!ENDOFPAGE to "loop" through tags to extract data

Discussions and Tech Support related to website data extraction, screen scraping and data mining using iMacros.
Forum rules
iMacros EOL - Attention!

The renewal maintenance has officially ended for Progress iMacros effective November 20, 2023 and all versions of iMacros are now considered EOL (End-of-Life). The iMacros products will no longer be supported by Progress (aside from customer license issues), and these forums will also no longer be moderated from the Progress side.

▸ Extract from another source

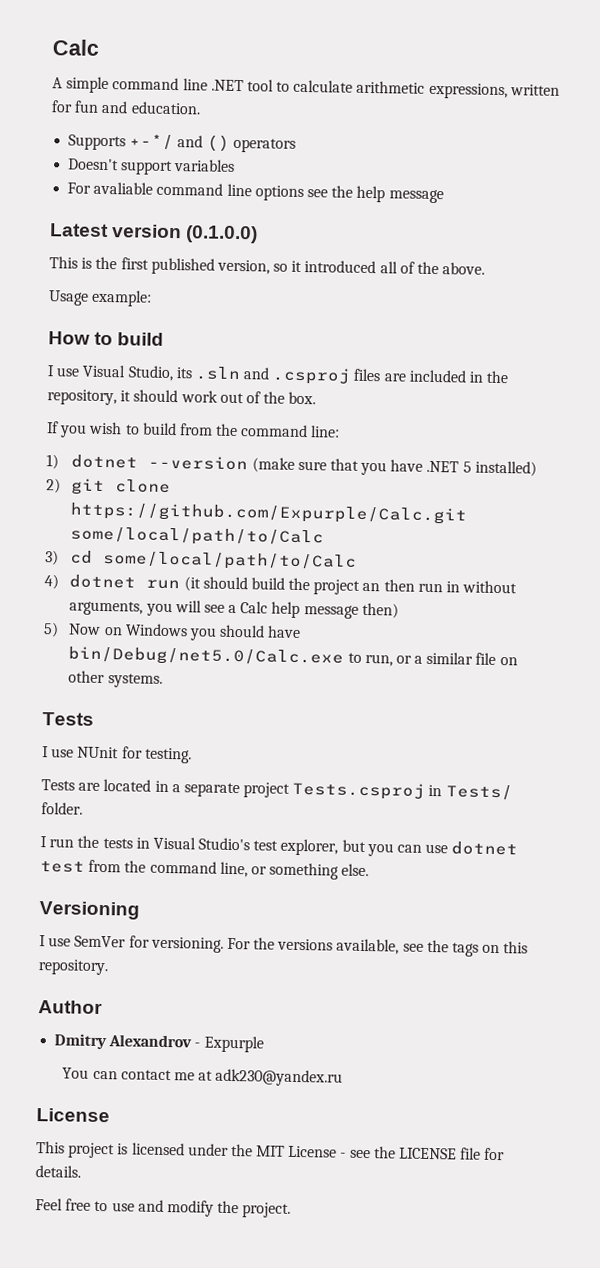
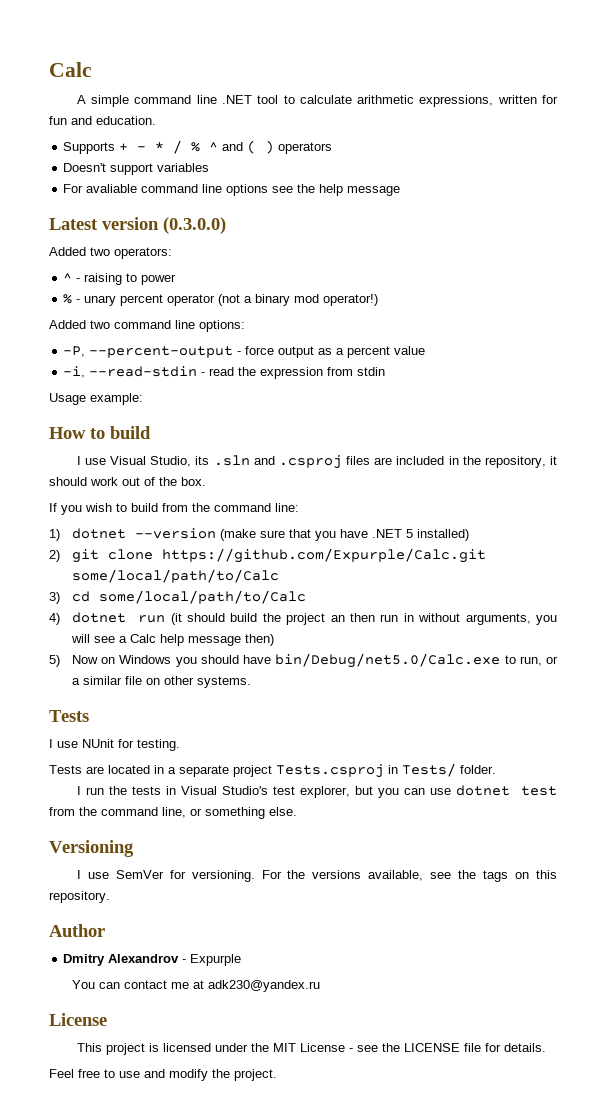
[129,134,230,152] +-*/ and () -> [119,140,275,154] + - * / % ^ and ( )
[185,225,259,244] [49,256,486,275] (0.1.0.0) // This is the first published version, so it introduced all of the above. -> [163,217,226,234] [49,247,172,259] [63,273,177,285] [63,294,379,306] [49,320,245,332] [63,346,426,358] [63,366,386,379] (0.3.0.0) // Added two operators: // ^ - raising to power // % - unary percent operator (not a binary mod operator!) // Added two command line options: // -P, --percent-output - force output as a percent value // -i, --read-stdin - read the expression from stdin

Thank you again for your business and support.

Sincerely,
The Progress Team

Before asking a question or reporting an issue:
1. Please review the list of FAQ's.
2. Use the search box (at the top of each forum page) to see if a similar problem or question has already been addressed.
3. Try searching the iMacros Wiki - it contains the complete iMacros reference as well as plenty of samples and tutorials.
4. We can respond much faster to your posts if you include the following information: CLICK HERE FOR IMPORTANT INFORMATION TO INCLUDE IN YOUR POST
Post Reply
vlady_2009
Posts: 2
Joined: Mon Nov 20, 2017 4:27 pm

!ENDOFPAGE to "loop" through tags to extract data

Post by vlady_2009 » Mon Nov 20, 2017 5:04 pm

Using iMacros 10, IE 11, Windows 8

I'm trying to extract the text associated with the TD tags from "cash assets" row in the following HTML i.e., want to extract "11,723","4,180","11,089" - the number of TD elements can vary

Code: Select all

<tr class="tblDataRow">
    <td>Cash Assets</td>
    <td align="right" style=" white-space: nowrap; ">11,723</td>
    <td align="right" style=" white-space: nowrap; ">4,180</td>
    <td align="right" style=" white-space: nowrap; ">11,089</td>
  </tr>
<tr class="tblDataRowAlternate">
    <td>Receivables</td>
    <td align="right" style=" white-space: nowrap; ">18</td>
    <td align="right" style=" white-space: nowrap; ">419</td>
    <td align="right" style=" white-space: nowrap; ">1,256</td>
  </tr>
Using the following iMacros code

Code: Select all

TAG POS=1 TYPE=TD FORM=NAME:Form1 ATTR=TXT:Receivables
SET !ENDOFPAGE {{!TAGSOURCEINDEX}}
TAG POS=1 TYPE=TD FORM=NAME:Form1 ATTR=TXT:Cash<SP>Assets
TAG POS=R{{myloop}} TYPE=TD ATTR=TXT:* EXTRACT=TXT
SAVEAS TYPE=EXTRACT FOLDER=* FILE=*
but this does not produce any output except #EANF#

However, with the following iMacros code

Code: Select all

TAG POS=1 TYPE=TD FORM=NAME:Form1 ATTR=TXT:Cash<SP>Assets
TAG POS=R1 TYPE=TD ATTR=TXT:* EXTRACT=TXT
TAG POS=R1 TYPE=TD ATTR=TXT:* EXTRACT=TXT
TAG POS=R1 TYPE=TD ATTR=TXT:* EXTRACT=TXT
SAVEAS TYPE=EXTRACT FOLDER=* FILE=*
I get the desired extracted text (however, as mentioned above, the number of "rows" can vary and is not always only three.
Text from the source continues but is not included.